But in order to actually, I think, serve a lot of practical use cases, you need sort
of both approaches because the general model is just going to be like, if it doesn't have
a good answer, it might hallucinate something or like the quality is going to be not at
the level that you need.
So then you need to do something to essentially make it more specialized.
And it seems like at the moment
where we're seeing the best performance
is sort of these like hybrid systems
or this compound AI approach
that brings both of these worlds together
of the like specialization and the generalization.
Exactly.
You can almost think of the general models
as a sort of front end or user interface for these more specialized tools.
And, you know, that kind of-model resources like data storage and
code execution API calls. And that general language model is just the interface that
you're using to interact with all of these things in a new way.
Yeah. So when it comes to, I think combining models makes a lot of sense, but like, what about the performance?
Like already, you know, talking to a model can be relatively slow for a lot of applications.
And now we're talking about like chaining multiple models together or even, you know, there's models that even in the large models that sort of compete against each other.
Some of them are better at asking, answering certain types of questions than others. Probably the best case solution would be you'd put in a prompt and you would fan out to all the
models, they'd all answer, and then you'd have another model pick the best answer or something
like that. But that would be really expensive operationally and also expensive from probably a
cost perspective. So how do you get the performance out of these systems that can actually serve
like these use cases? Yeah. So, you know, on the quality side, what you're talking about is
sort of model routing. And there's a bunch of great, there's a bunch of great teams working
on that. I can shout out my friends at Unify are an example of people who are working on that,
where if you have like a simple query, maybe it gets sent to a small model if you have a more complex one it gets sent to a large model
but the other half of of performance is the is the latency side right and the cost
where the difficulty of building with compound ai is that you have to iron out the performance bugs and the, you know, 10 milliseconds of network
latency here and the cold start time there and the, you know, queue backing up at this stage
in your graph. That's where having, you know, really strong model performance tooling and
really strong distributed infrastructure tooling has to come together to make these systems possible.
So in terms of inference, like what is the expensive part of inference?
Like why is that particularly like a slow operation?

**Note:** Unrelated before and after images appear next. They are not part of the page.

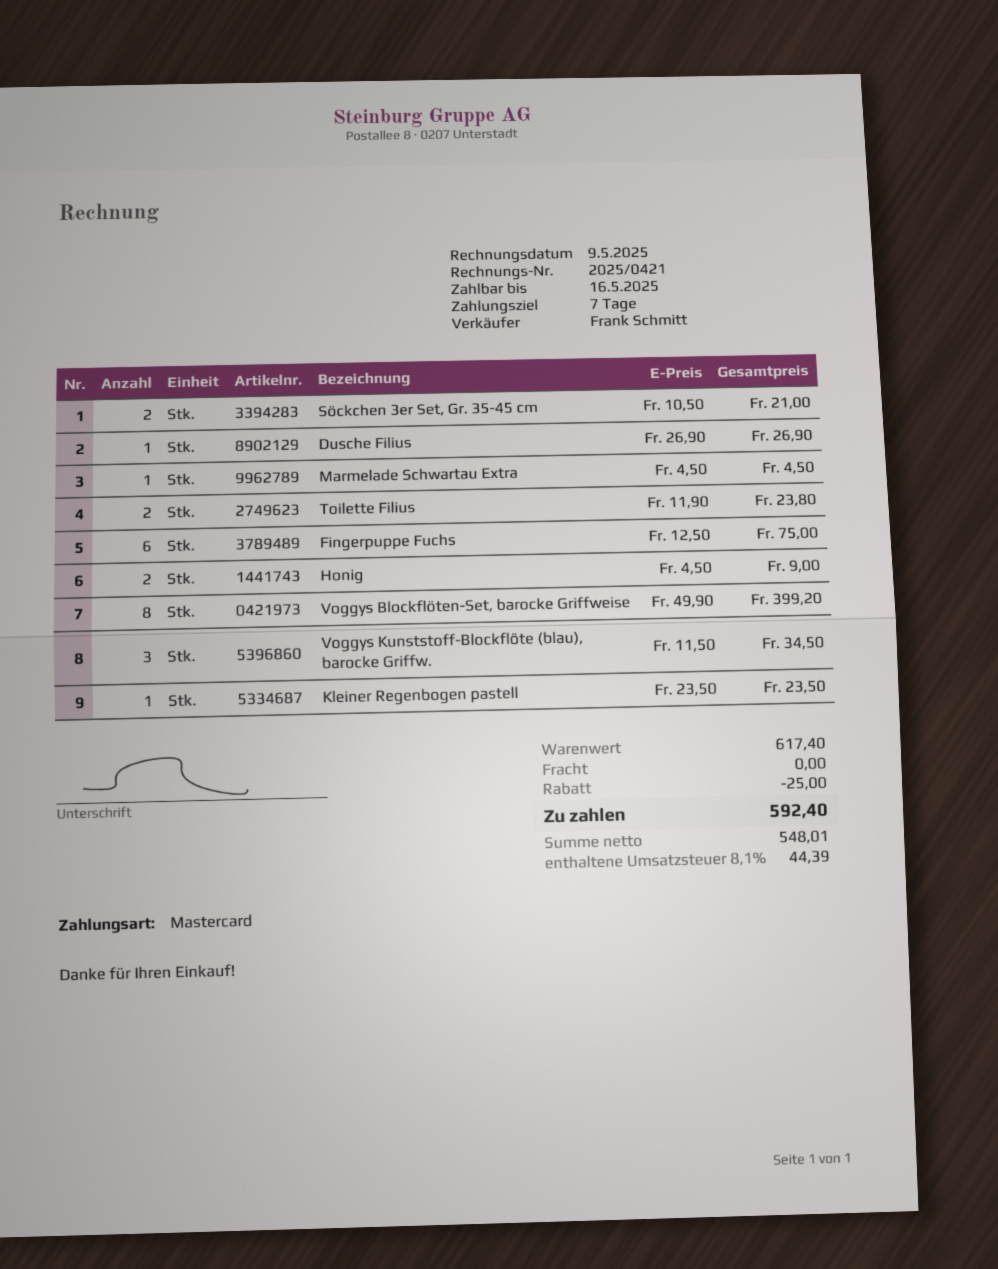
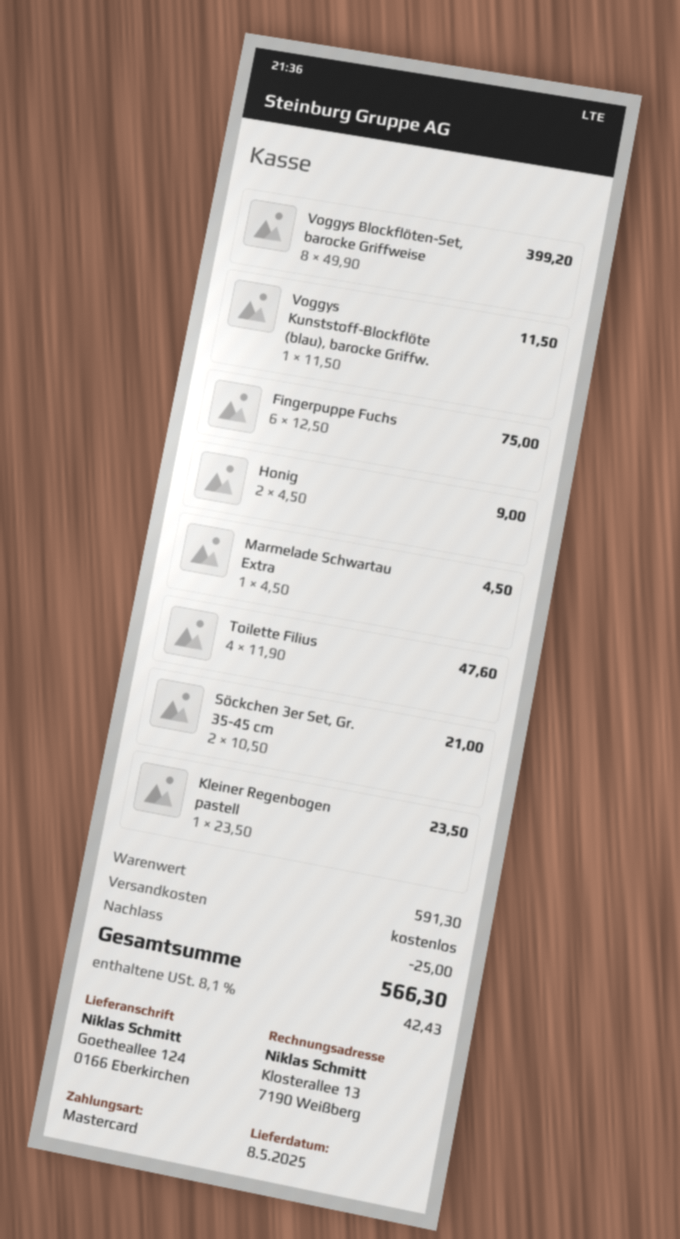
Dusche Filius: 1 x 26.90 = 26.90 -> none
Toilette Filius: 2 x 11.90 = 23.80 -> 4 x 11.90 = 47.60
Voggys Kunststoff-Blockflöte (blau), barocke Griffw.: 3 x 11.50 = 34.50 -> 1 x 11.50 = 11.50
subtotal: 617.40 -> 591.30
tax: 8.1% = 44.39 -> 8.1% = 42.43
total: 592.40 -> 566.30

Yeah, it depends. Let's, you know, for the sake of keeping this podcast under five hours, I'll a little bit just about large language models and other similar auto-regressive models.
We talked about Whisper before.
It has very similar performance characteristics.
So there's kind of two phases of LLM inference.
There's the pre-fill phase and there's the token generation phase.
So the pre-fill phase is when the model
gets the prompt and needs to come up with the first token. And you're kind of parsing every
token within the prompt. This part is GPU compute bound. So in general, the sort of flops that your
Teraflops that your GPU is capable of is going to limit the speed of pre-fill.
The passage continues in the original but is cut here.